Our culture is a scientific one, defining what is natural and what is rational. Its values can be seen in what are sought out as facts and made as artefacts, what are designed as processes and products, and what are forged as weapons and filmed as wonders.  In our daily experience, power is exercised through expertise, e.g. in science, technology and medicine. Science as Culture explores how all these shape the values which contend for influence over the wider society. The journal encompasses people’s experiences at various sites – the workplace, the cinema, the computer, the hospital, the home and the academy. The articles are readable, attractive, lively, often humorous, and always jargon-free. SaC aims to be read at leisure, and to be a pleasure.

So reads the mission statement of the journal since its foundation in 1987. The focus has been publicly important topics, especially ongoing controversies or potential ones. Such topics become the rationale for engaging with concepts from STS, cultural studies and wider political debates. These linkages have made the journal attractive to a broad readership across and beyond academic disciplines.

From Critical Theory to cultural studies and STS

SaC was the successor of the Radical Science Journal (RSJ), which had emerged from 1970s critical science movements. This flourished under the broad umbrella of the British Society for Social Responsibility in Science, which published the magazine Science for People. As its activists argued, technical fixes were defining societal problems in ways that strengthen elite agendas for class exploitation, gender oppression and environmental degradation, while technicising and thus depoliticising such issues (Bell, 2013; Werskey, 2007; see http://www.bssrs.org/home).
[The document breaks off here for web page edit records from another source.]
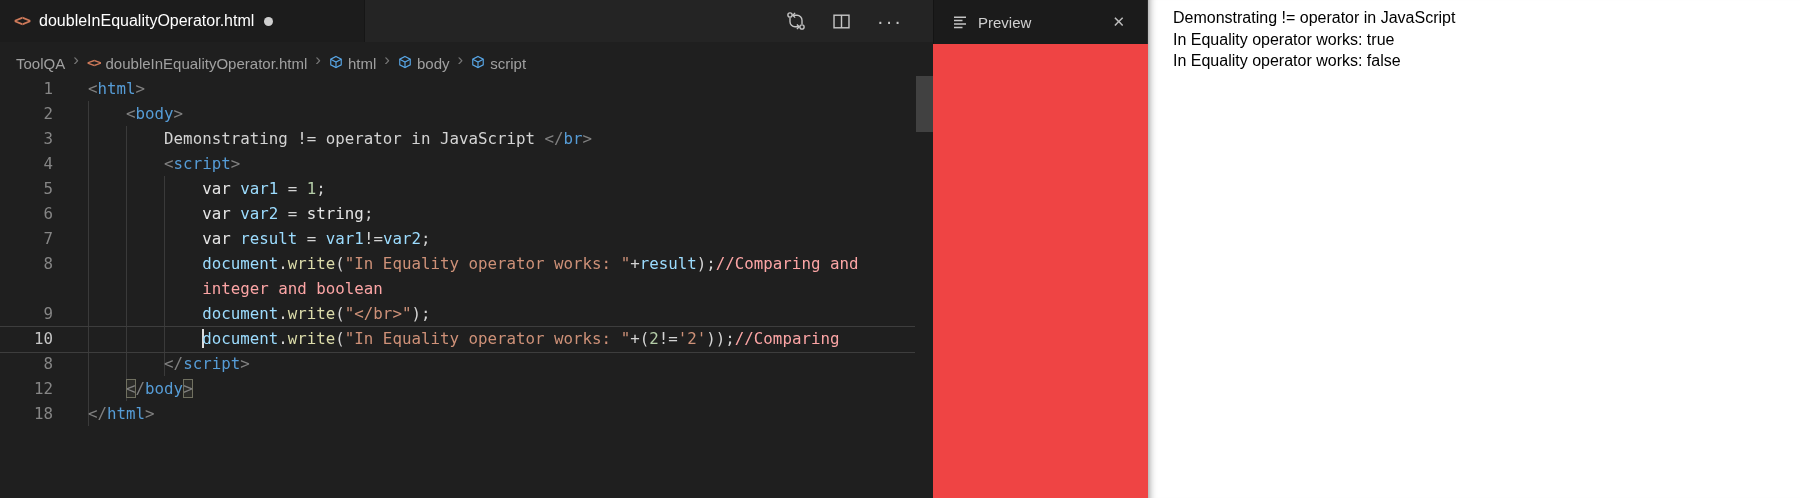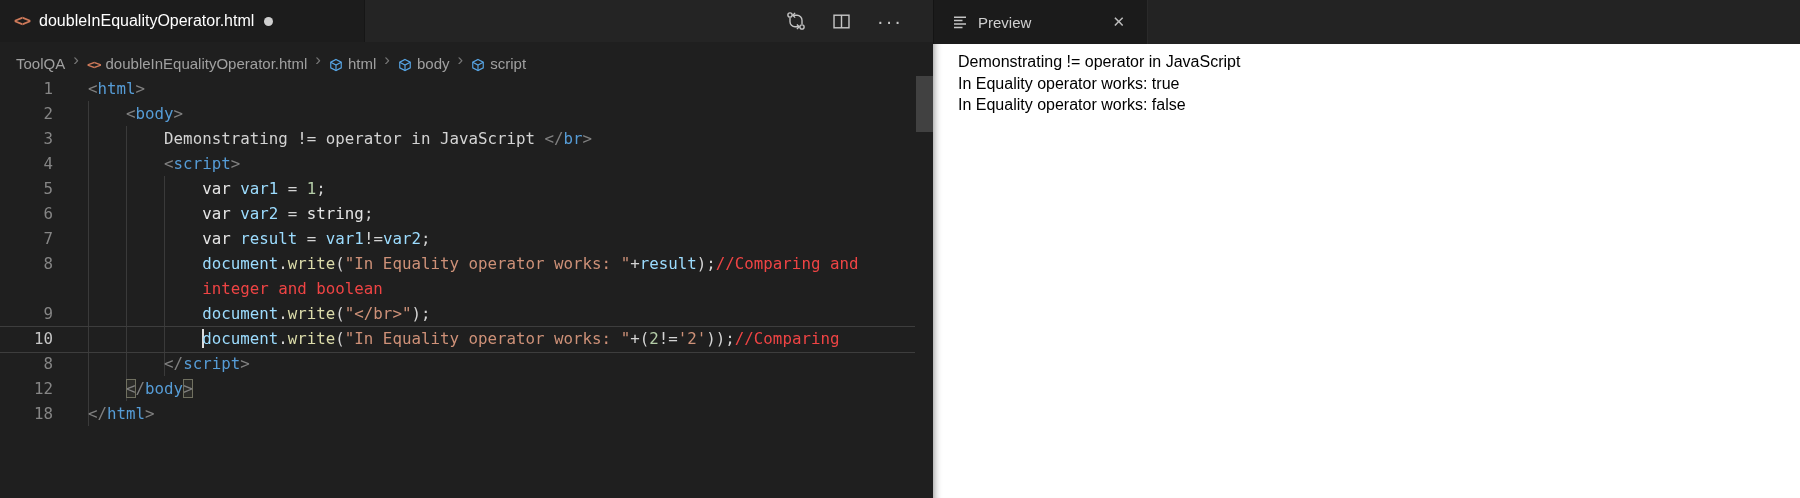"Preview" .preview-pane { flex-direction: column -> row }
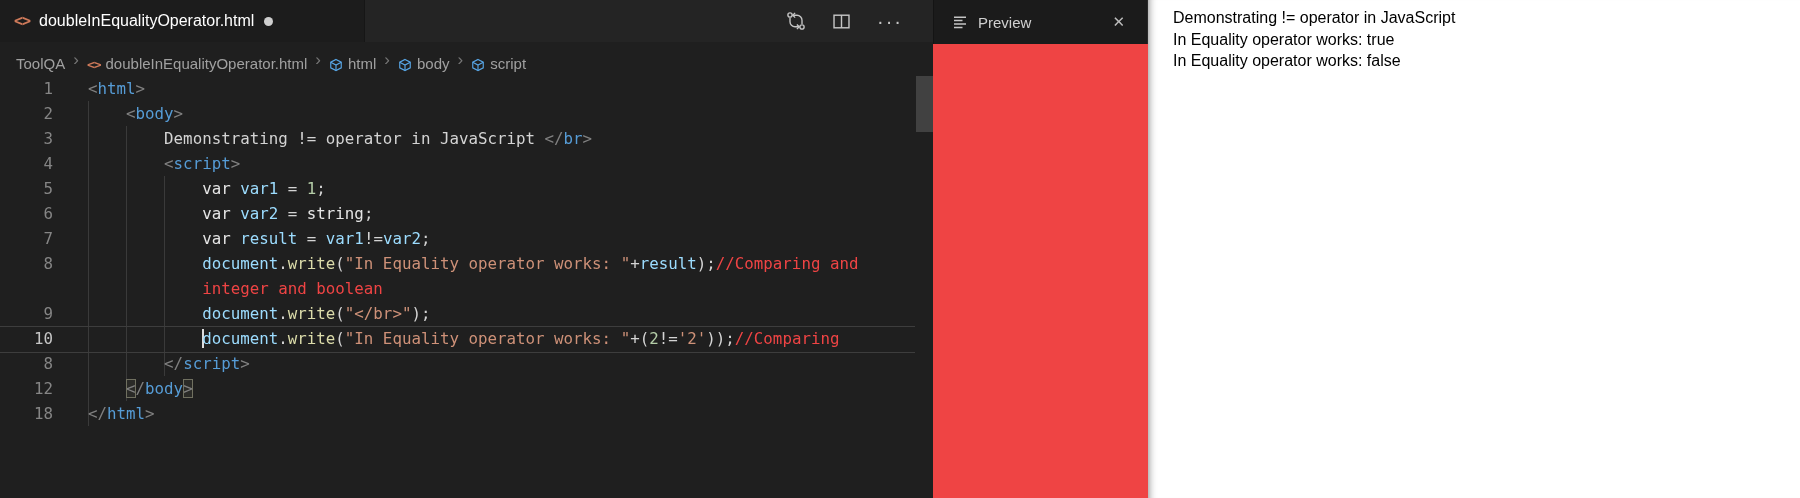"ToolQA" .bc-item { align-items: flex-end -> flex-start }
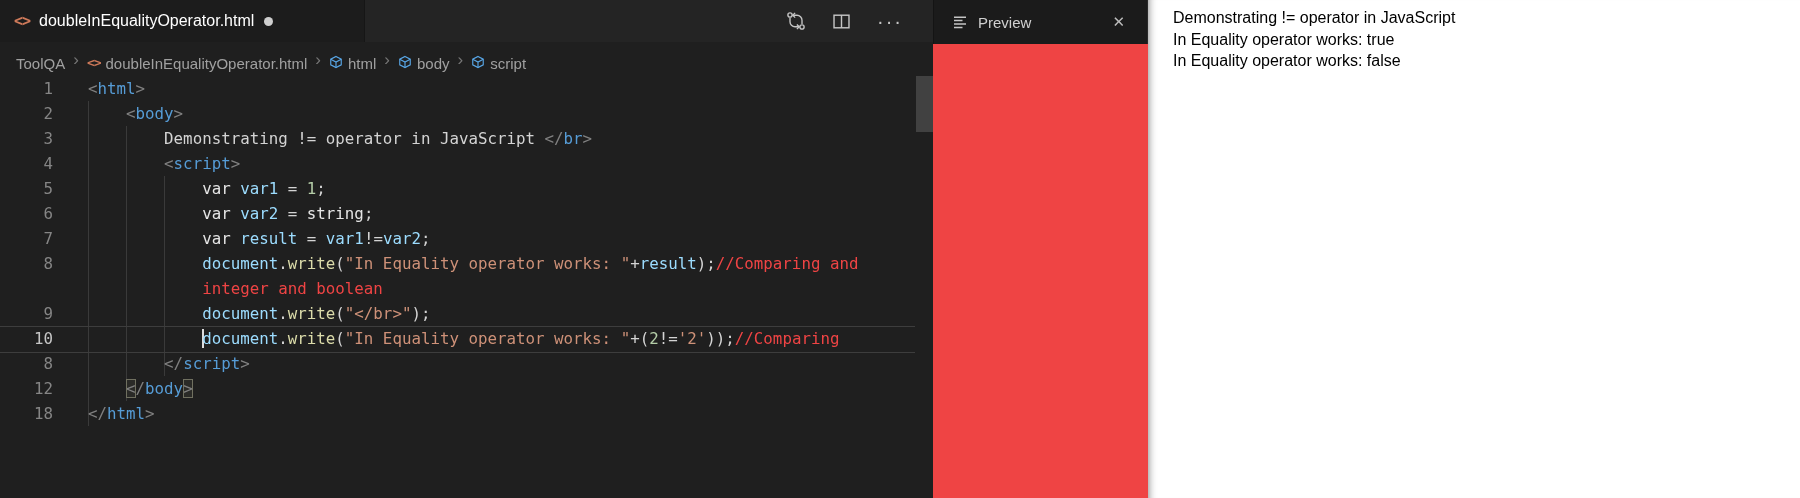"//Comparing and" .tk-cmt { color: #ef4444 -> #fca5a5 }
Contributing theoretical perspectives to those strategic debates, the Radical Science Journal drew on concepts from counter-cultural, feminist, environmentalist and alternative health movements. From Critical Theory of the Frankfurt School tradition, the key concepts reification and fetishism were extended to technique and expert knowledge. As already noted by historians, basic scientific concepts have always depended on old or new metaphors; RSJ analysed how these naturalise specific values as properties of facts or artefacts. The critique drew on Marx’ insight, ‘This fetishism of commodities has its origin in the peculiar social character of the labour that produced them…’ By analogy, scientific facts likewise were shaped by social relations of scientific labour yet were fetishized as products of Nature (Young, 1977).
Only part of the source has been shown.